The project is called Generation 3.0 due to its partial focus on young people three generations on from the major wave of post-war migration, typified by those who disembarked from the SS Empire Windrush in 1948. Generation 3.0 also refers to the new styles of campaigning and political engagement that are now required to create societal change.
Acknowledging that our society is changing, Runnymede has highlighted that there is little known about how attitudes to ethnic diversity evolve over generations: young people are growing up in a more ethnically diverse society than ever before; meanwhile, older people have witnessed their towns and cities change as they have become more diverse.
During the European Year for Active Ageing and Solidarity between Generations 2012 and working with community organisations, older people and young people across England, Runnymede used film, pop-up shops, lectures and panel debates to facilitate dialogue between people from different backgrounds and between different age groups.

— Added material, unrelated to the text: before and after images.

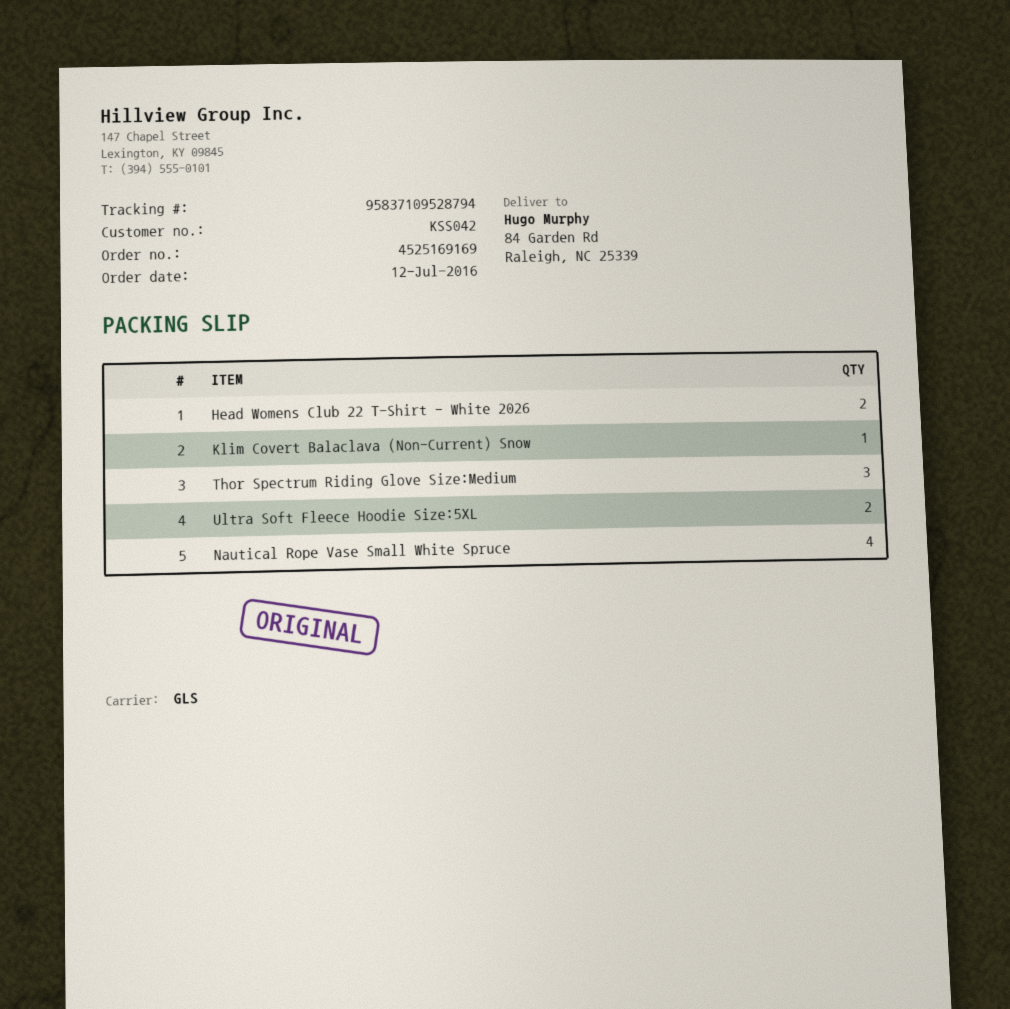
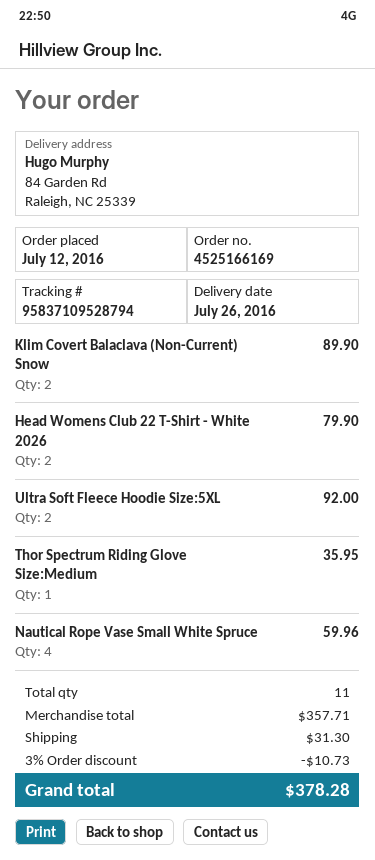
order number: 4525169169 -> 4525166169
Klim Covert Balaclava (Non-Current) Snow: 1 -> 2
Thor Spectrum Riding Glove Size:Medium: 3 -> 1

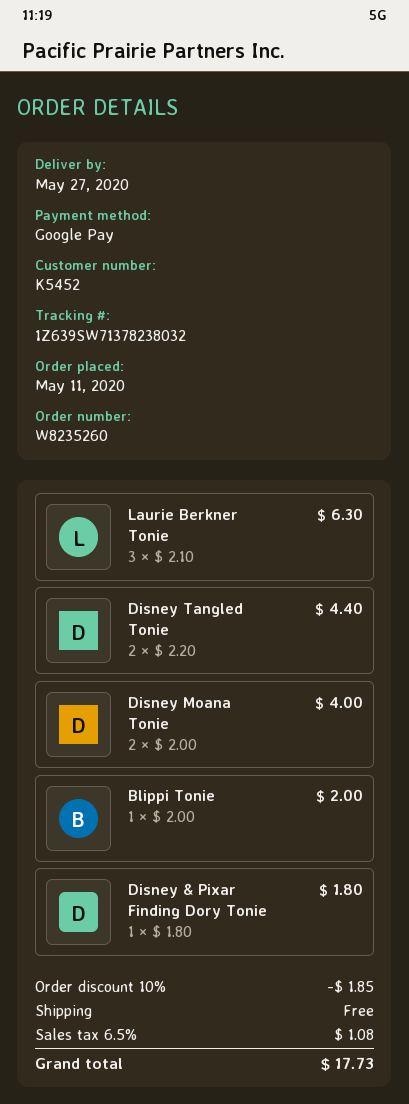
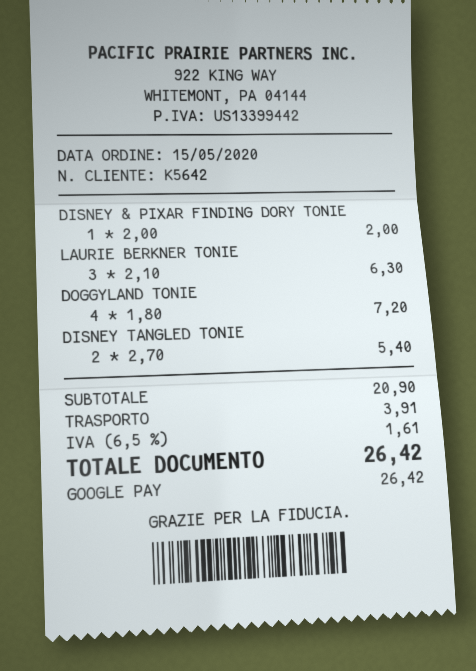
order date: 2020-05-11 -> 2020-05-15
customer number: K5452 -> K5642
Disney Tangled Tonie: 2 x 2.20 = 4.40 -> 2 x 2.70 = 5.40
Disney Moana Tonie: 2 x 2.00 = 4.00 -> none
Blippi Tonie: 1 x 2.00 = 2.00 -> none
Disney & Pixar Finding Dory Tonie: 1 x 1.80 = 1.80 -> 1 x 2.00 = 2.00
DOGGYLAND TONIE: none -> 4 x 1.80 = 7.20
discount: 10% = 1.85 -> none
shipping: 0.00 -> 3.91
tax: 6.5% = 1.08 -> 6.5% = 1.61
total: 17.73 -> 26.42

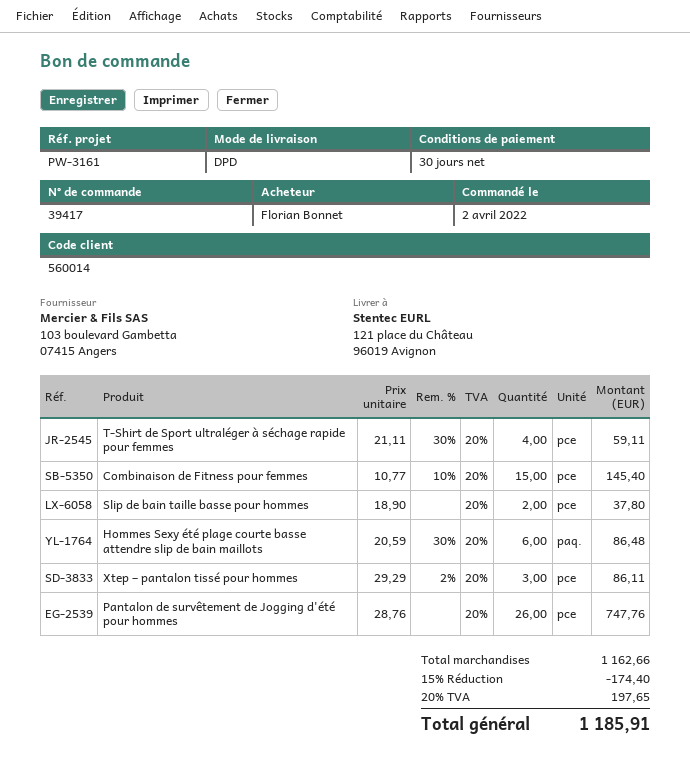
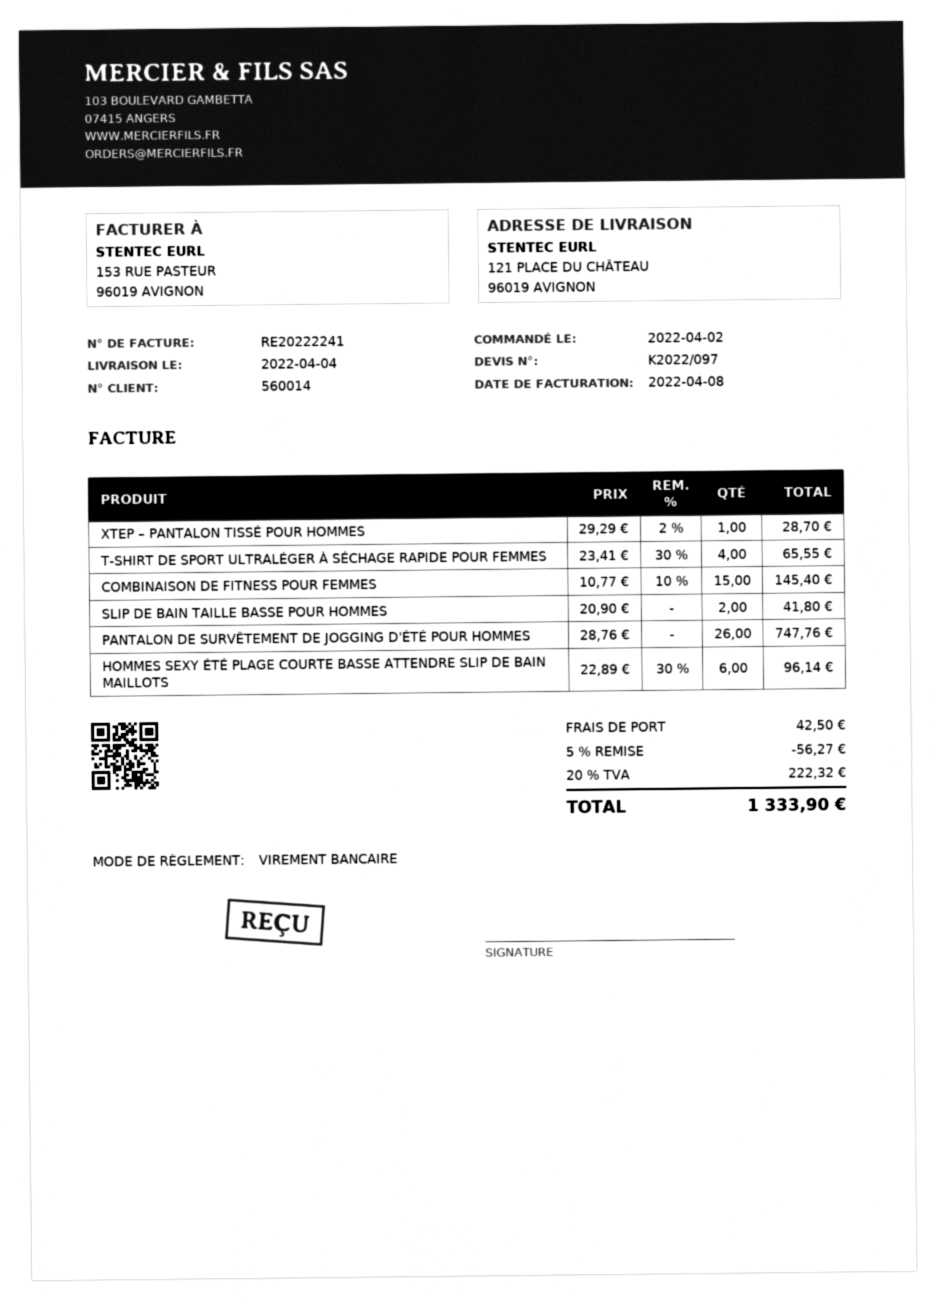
T-Shirt de Sport ultraléger à séchage rapide pour femmes: 4 x 21.11 - 30% = 59.11 -> 4 x 23.41 - 30% = 65.55
Slip de bain taille basse pour hommes: 2 x 18.90 = 37.80 -> 2 x 20.90 = 41.80
Hommes Sexy été plage courte basse attendre slip de bain maillots: 6 x 20.59 - 30% = 86.48 -> 6 x 22.89 - 30% = 96.14
Xtep – pantalon tissé pour hommes: 3 x 29.29 - 2% = 86.11 -> 1 x 29.29 - 2% = 28.70
discount: 15% = 174.40 -> 5% = 56.27
shipping: none -> 42.50
tax: 20% = 197.65 -> 20% = 222.32
total: 1185.91 -> 1333.90

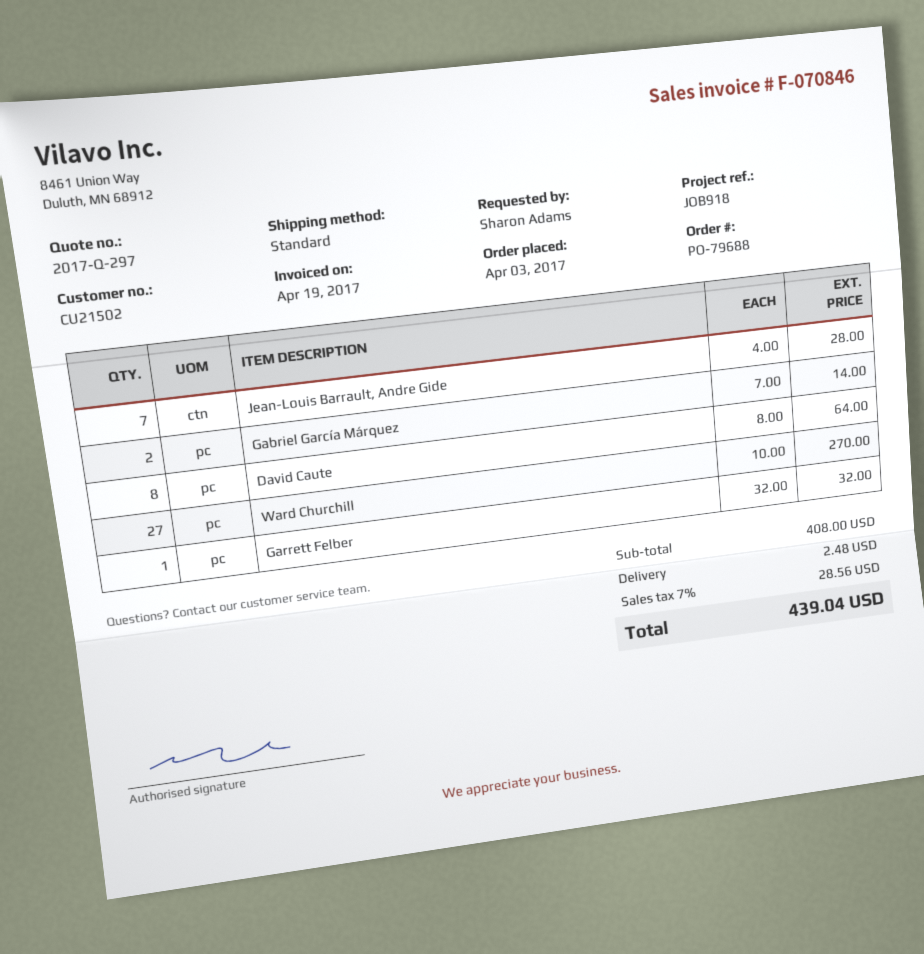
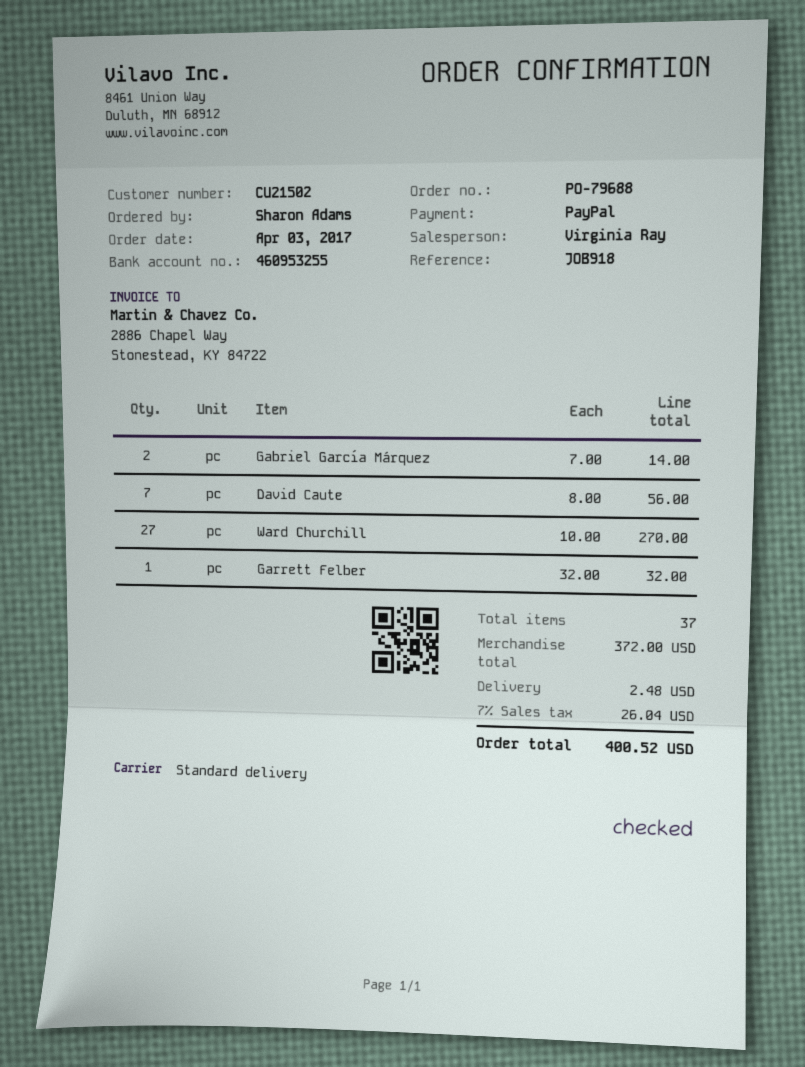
Jean-Louis Barrault, Andre Gide: 7 x 4.00 = 28.00 -> none
David Caute: 8 x 8.00 = 64.00 -> 7 x 8.00 = 56.00
subtotal: 408.00 -> 372.00
tax: 7% = 28.56 -> 7% = 26.04
total: 439.04 -> 400.52

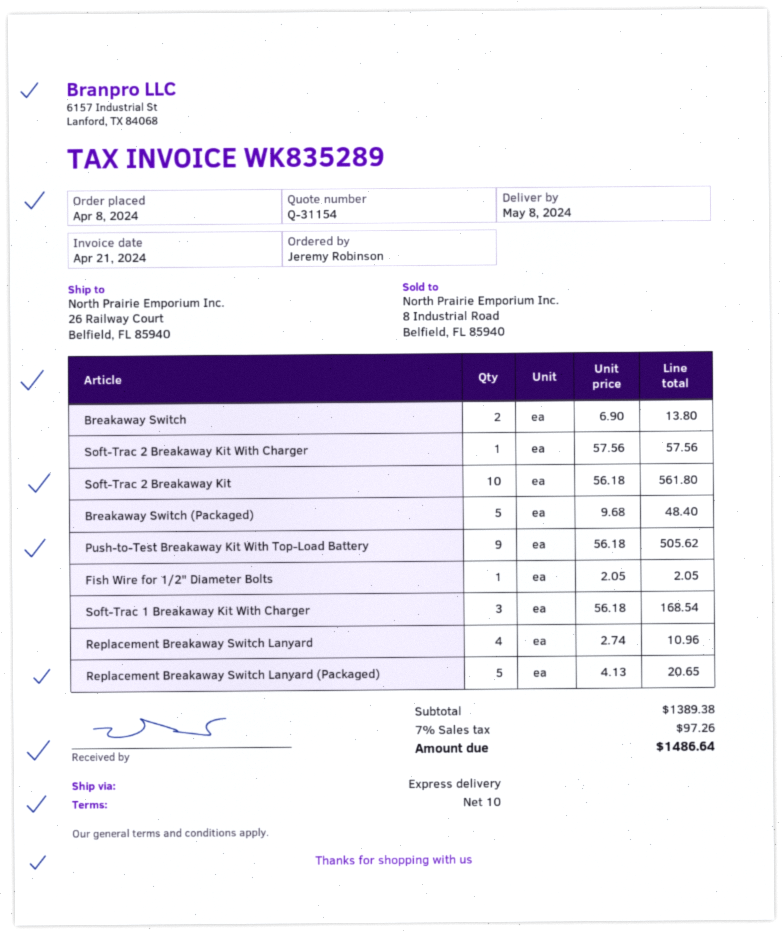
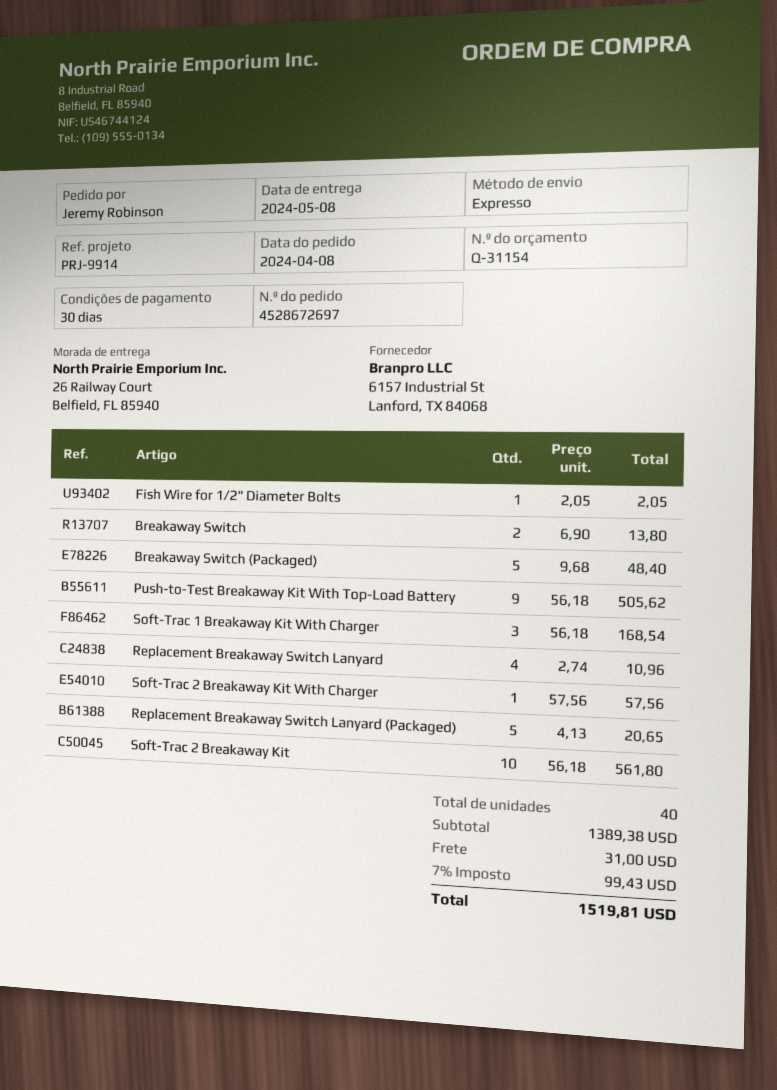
payment terms: 10 days -> 30 days
shipping: none -> 31.00
tax: 7% = 97.26 -> 7% = 99.43
total: 1486.64 -> 1519.81

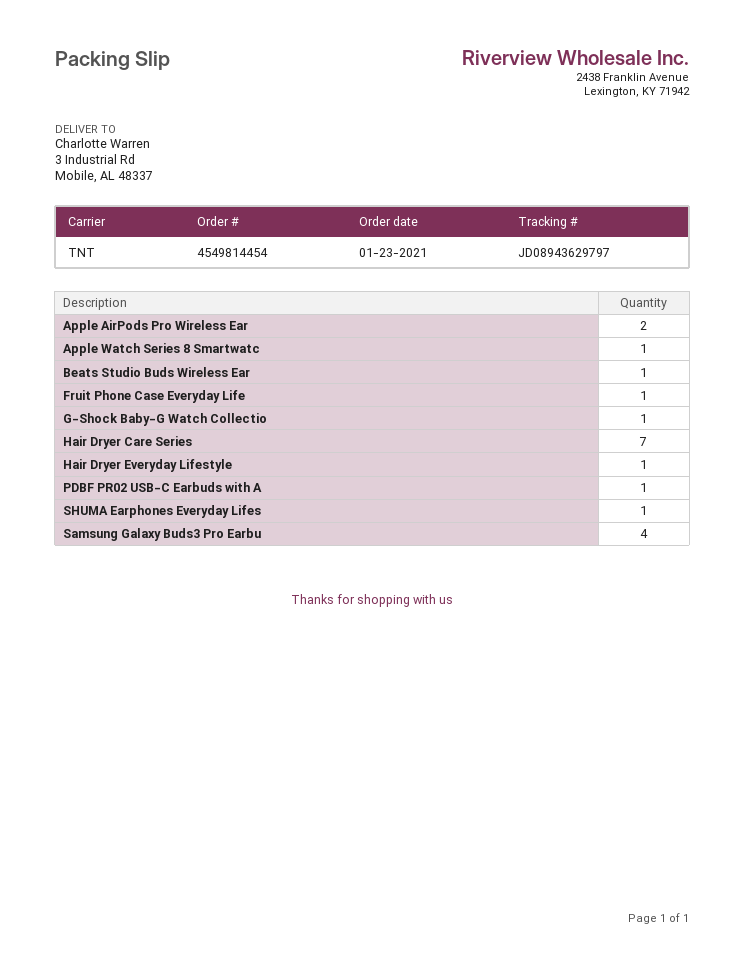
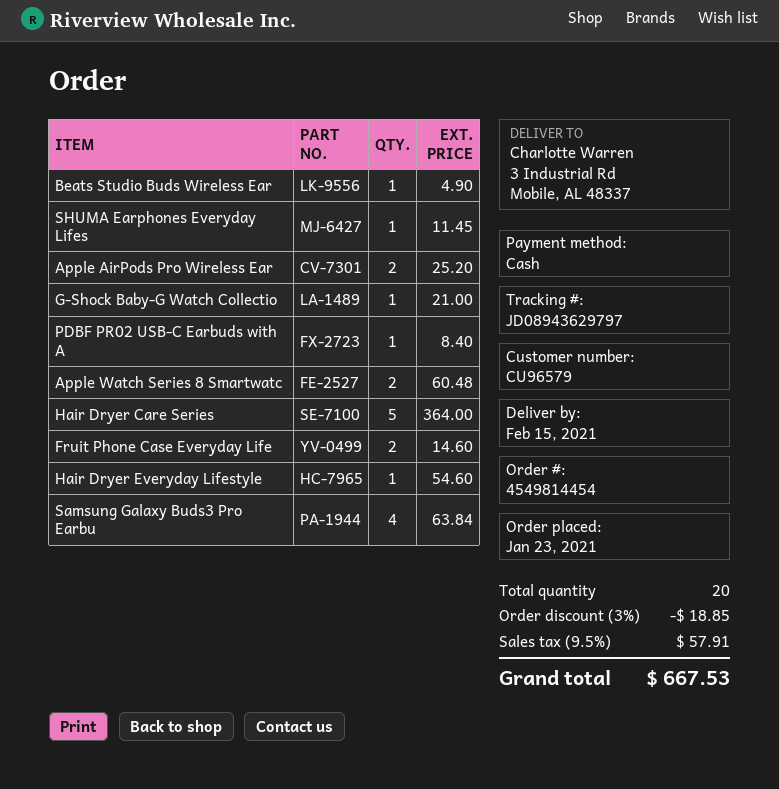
Apple Watch Series 8 Smartwatc: 1 -> 2
Fruit Phone Case Everyday Life: 1 -> 2
Hair Dryer Care Series: 7 -> 5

Three lecture and panel debates events entitled “Race, racism and resistance on film” were organised in Birmingham, Manchester and London, using film and TV to engage people in discussions around racism and resistance over post-war generations. Almost 300 older and younger people came together to share their views on media representation, racism and how we might end it in a generation.
A documentary film of the events can be viewed on the Generation 3.0 website. The revamped website was launched in 2013 and includes a range of resources for individuals and groups wishing to engage in a discussion on how to end racism in a generation.
Runnymede is the UK’s leading independent race equality think tank. They generate intelligence for a multi-ethnic Britain through research, network building, leading debate, and policy engagement. Their research since 1968 includes education, employment, access to finance and with older ethnic minorities.